The advent of the genomic era generated great expectations for drug discovery and development, said Geoffrey Ginsburg of Duke University. Genomic information was expected to provide insights into the underlying biological mechanisms of disease and to highlight biological targets and pathways that would be amenable to new drug discovery. It indicated an approaching ability to stratify populations based on genomic-based biomarkers, leading to better clinical development programs. Genomic data would reveal how individuals might respond to, be resistant to, or have adverse effects from a drug, creating the potential for personalized medicines. As a result of these and other changes, genomic data would increase the efficiency of drug discovery and development, increase the success rate of new drugs, enhance safety, and decrease costs.

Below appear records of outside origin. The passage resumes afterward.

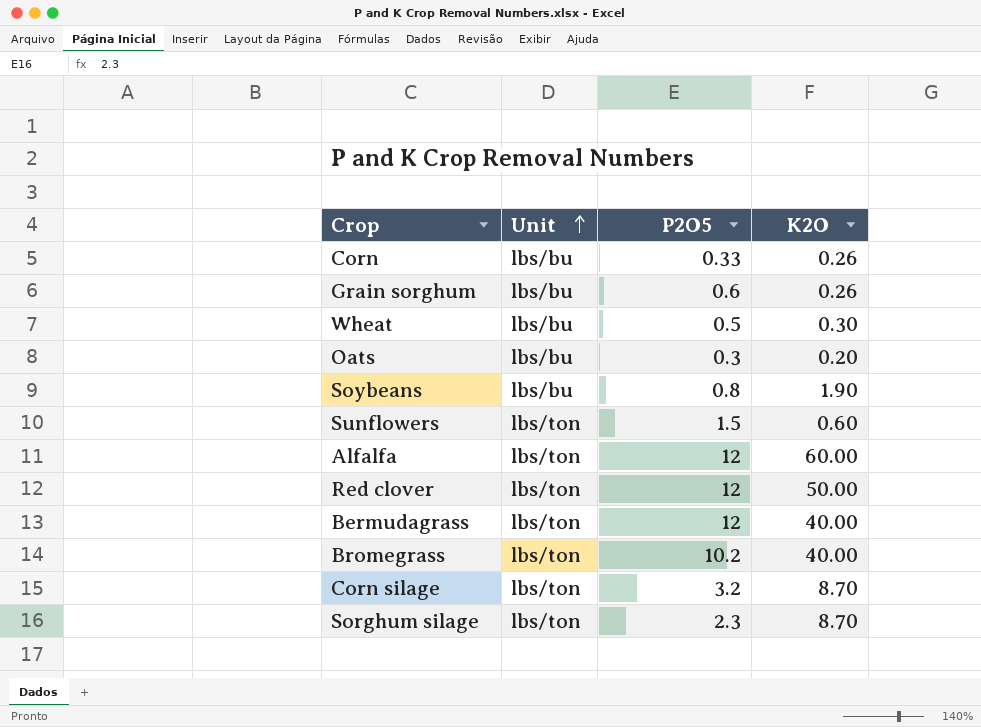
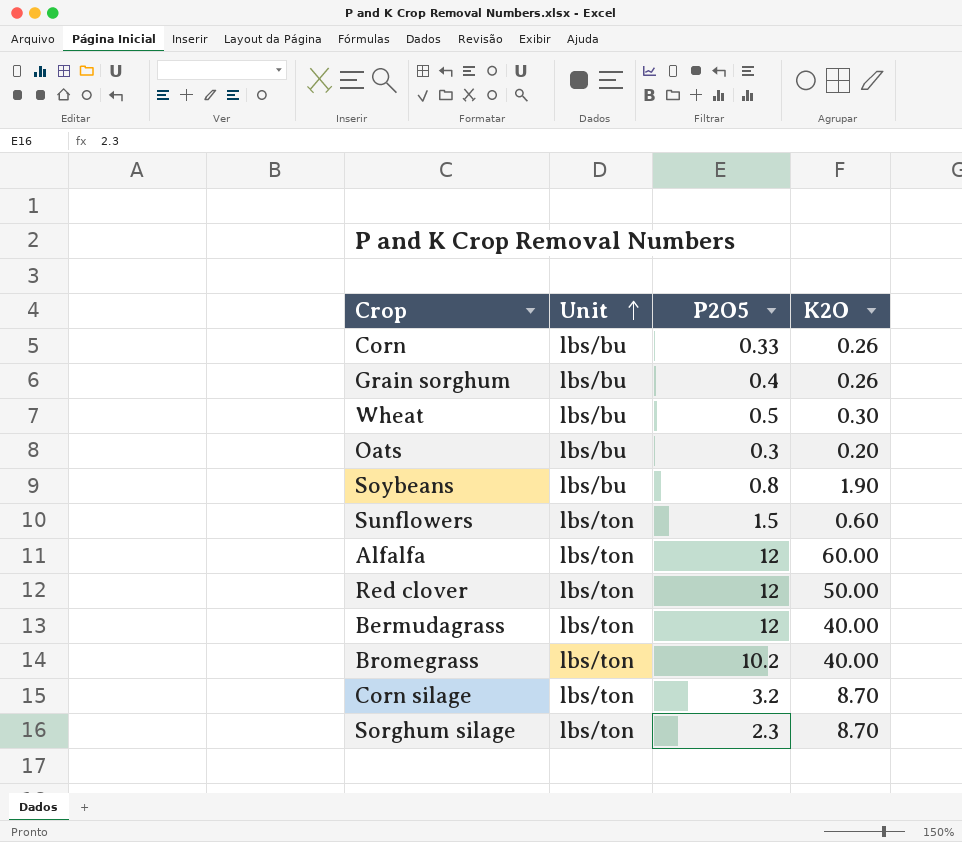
Grain sorghum | P2O5: 0.6 -> 0.4

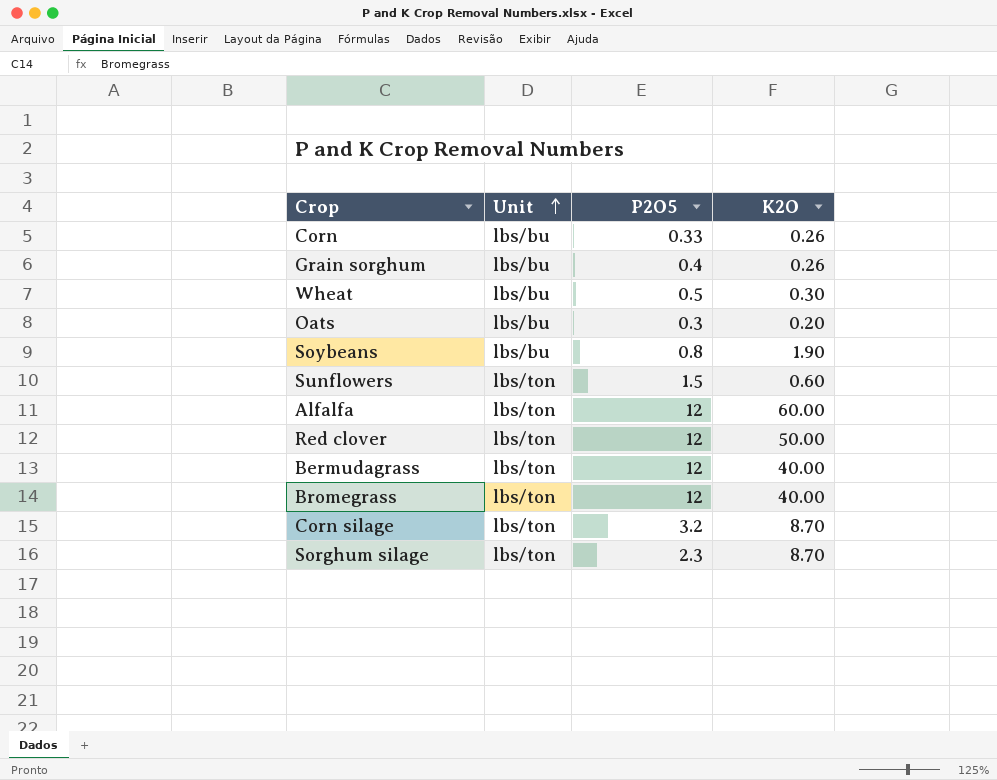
Bromegrass | P2O5: 10.2 -> 12

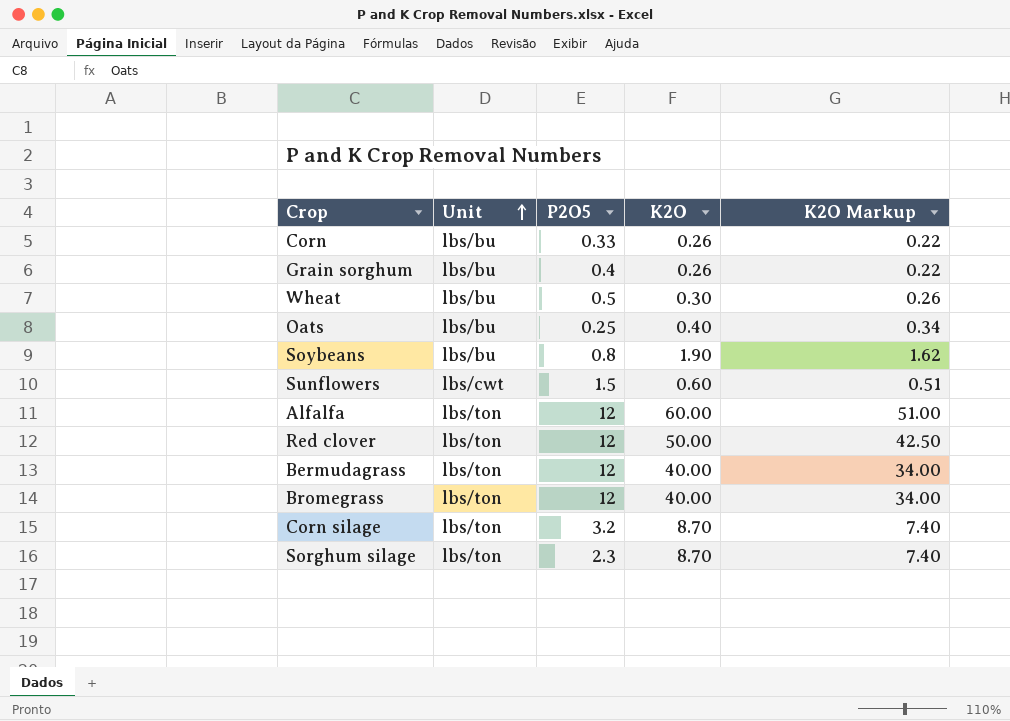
column K2O Markup | formula: none -> [K2O] * 0.85
Oats | P2O5: 0.3 -> 0.25
Oats | K2O: 0.20 -> 0.40
Sunflowers | Unit: lbs/ton -> lbs/cwt

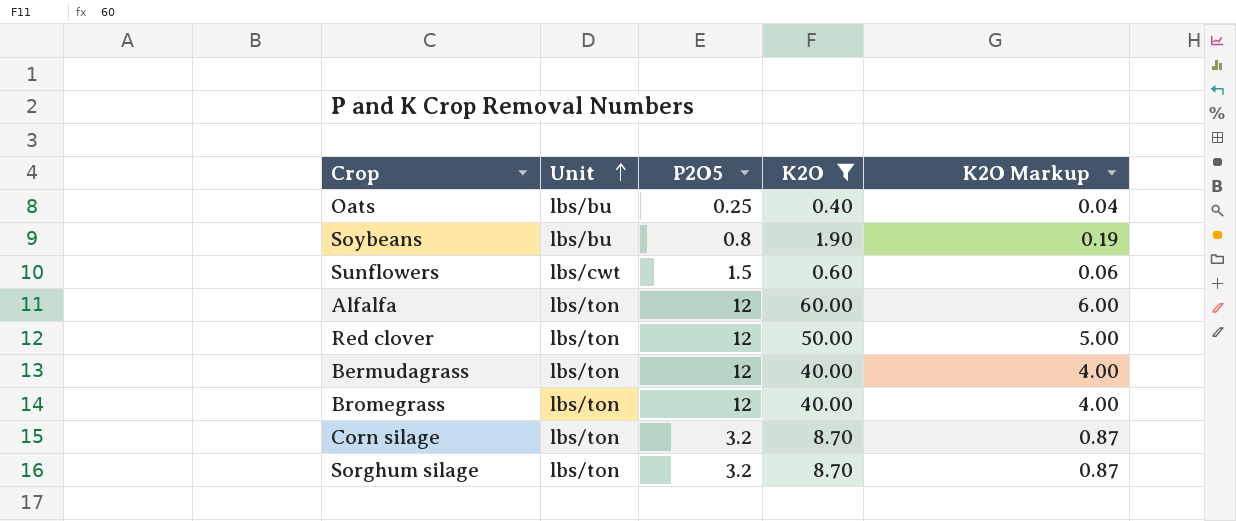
filter: none -> K2O >= 0.40
column K2O Markup | formula: [K2O] * 0.85 -> [K2O] * 0.1
Sorghum silage | P2O5: 2.3 -> 3.2

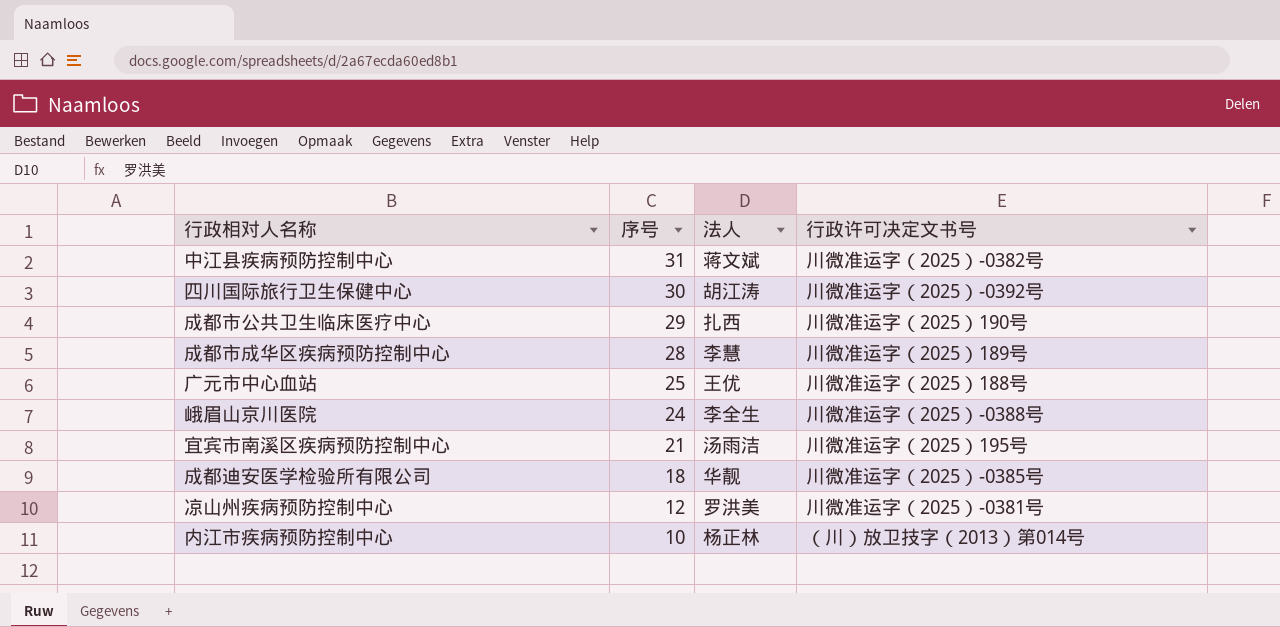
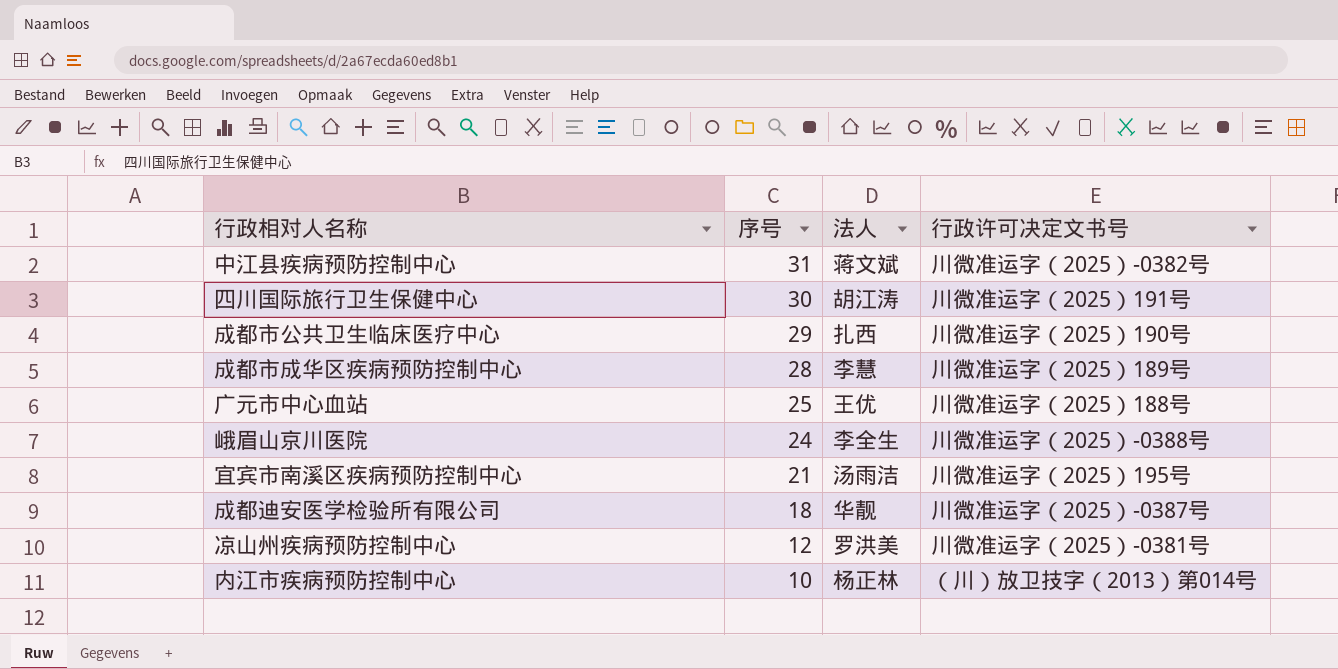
四川国际旅行卫生保健中心 | 行政许可决定文书号: 川微准运字（2025）-0392号 -> 川微准运字（2025）191号
成都迪安医学检验所有限公司 | 行政许可决定文书号: 川微准运字（2025）-0385号 -> 川微准运字（2025）-0387号

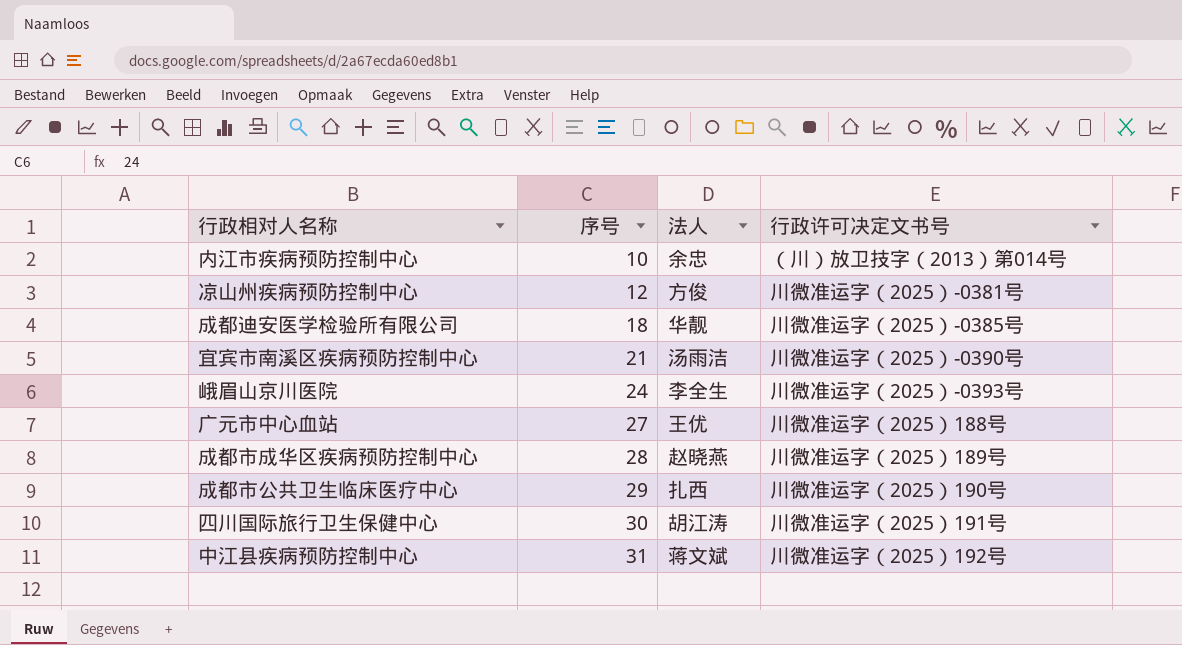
row order: 序号 descending -> 序号 ascending
内江市疾病预防控制中心 | 法人: 杨正林 -> 余忠
凉山州疾病预防控制中心 | 法人: 罗洪美 -> 方俊
成都迪安医学检验所有限公司 | 行政许可决定文书号: 川微准运字（2025）-0387号 -> 川微准运字（2025）-0385号
宜宾市南溪区疾病预防控制中心 | 行政许可决定文书号: 川微准运字（2025）195号 -> 川微准运字（2025）-0390号
峨眉山京川医院 | 行政许可决定文书号: 川微准运字（2025）-0388号 -> 川微准运字（2025）-0393号
广元市中心血站 | 序号: 25 -> 27
成都市成华区疾病预防控制中心 | 法人: 李慧 -> 赵晓燕
中江县疾病预防控制中心 | 行政许可决定文书号: 川微准运字（2025）-0382号 -> 川微准运字（2025）192号

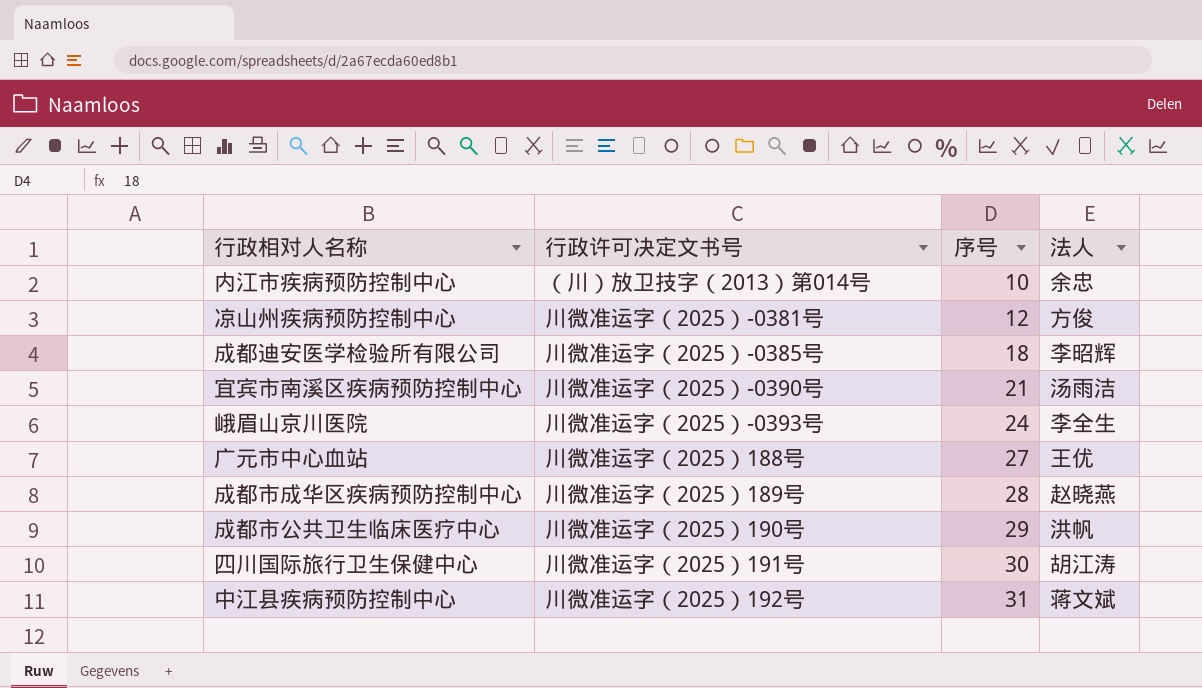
column 行政许可决定文书号 | position: 4 -> 2
成都迪安医学检验所有限公司 | 法人: 华靓 -> 李昭辉
成都市公共卫生临床医疗中心 | 法人: 扎西 -> 洪帆

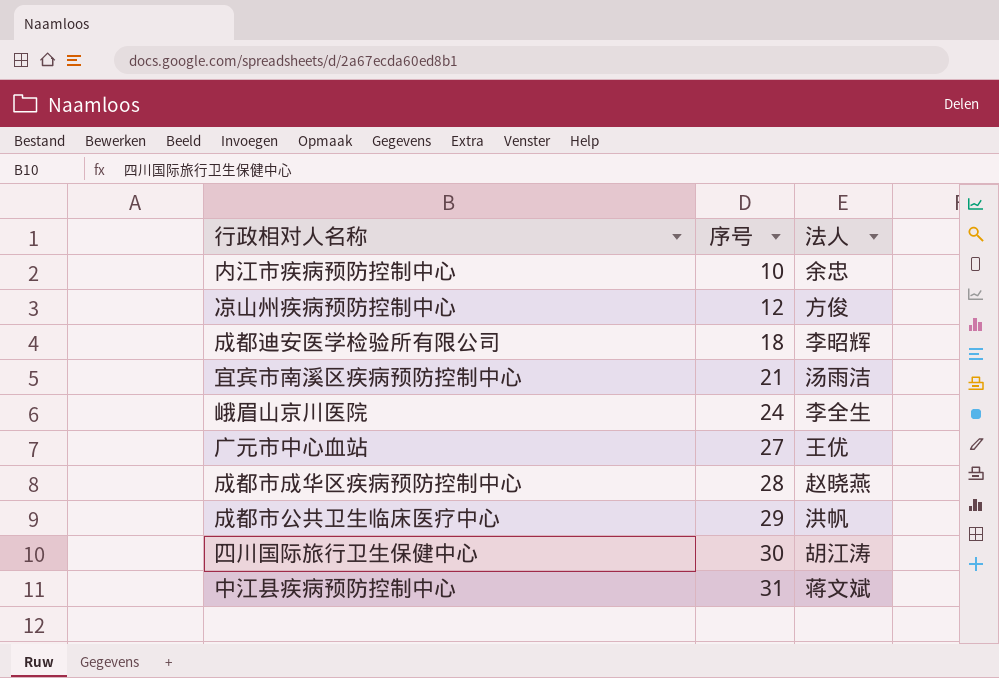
column 行政许可决定文书号 | position: 2 -> none

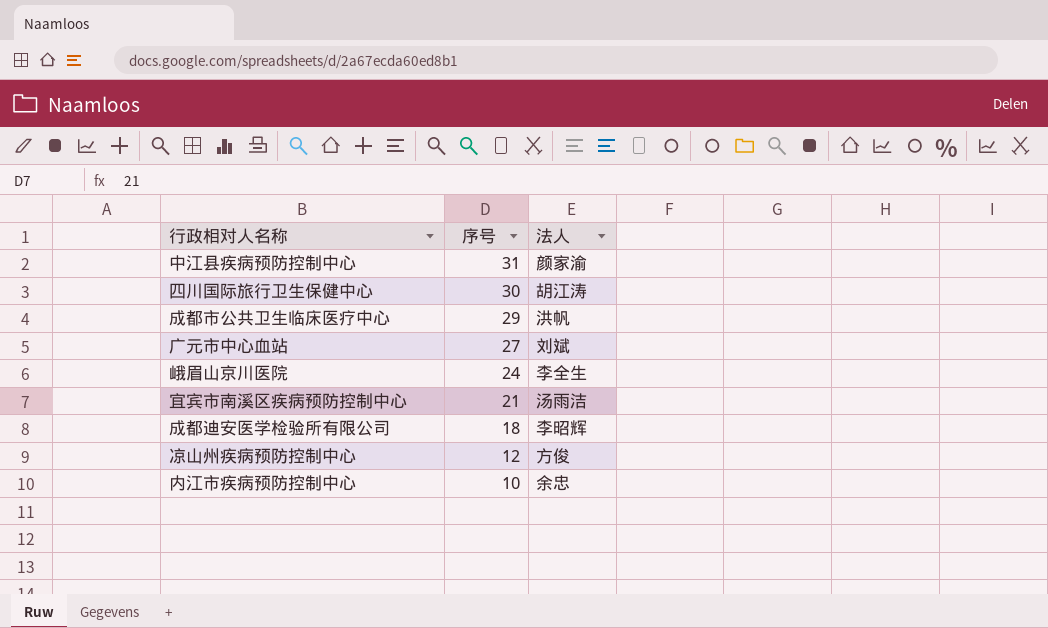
row order: 序号 ascending -> 序号 descending
row 成都市成华区疾病预防控制中心: 28 | 赵晓燕 -> none
中江县疾病预防控制中心 | 法人: 蒋文斌 -> 颜家渝
广元市中心血站 | 法人: 王优 -> 刘斌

The genomic era has made major strides toward delivering on these promises, Ginsburg said. Several genomics-enabled products have been approved in recent years or are in development for use, including three that are described in Chapter 3 of this report: crizotinib for the treatment of non-small-cell lung cancer, pomaglumetad methionil for schizophrenia, and ivacaftor for cystic fibrosis. In addition, academic–industry partnerships have formed to leverage a deep understanding of disease biology from the academic realm and to meld that to product development and commercialization in industry. Precompetitive collaborations, such as the European Innovative Medicines Initiative and programs sponsored by the National Center for Advancing Translational Sciences (NCATS) at the National Institutes of Health (NIH), have sought to lay the groundwork for new therapeutics.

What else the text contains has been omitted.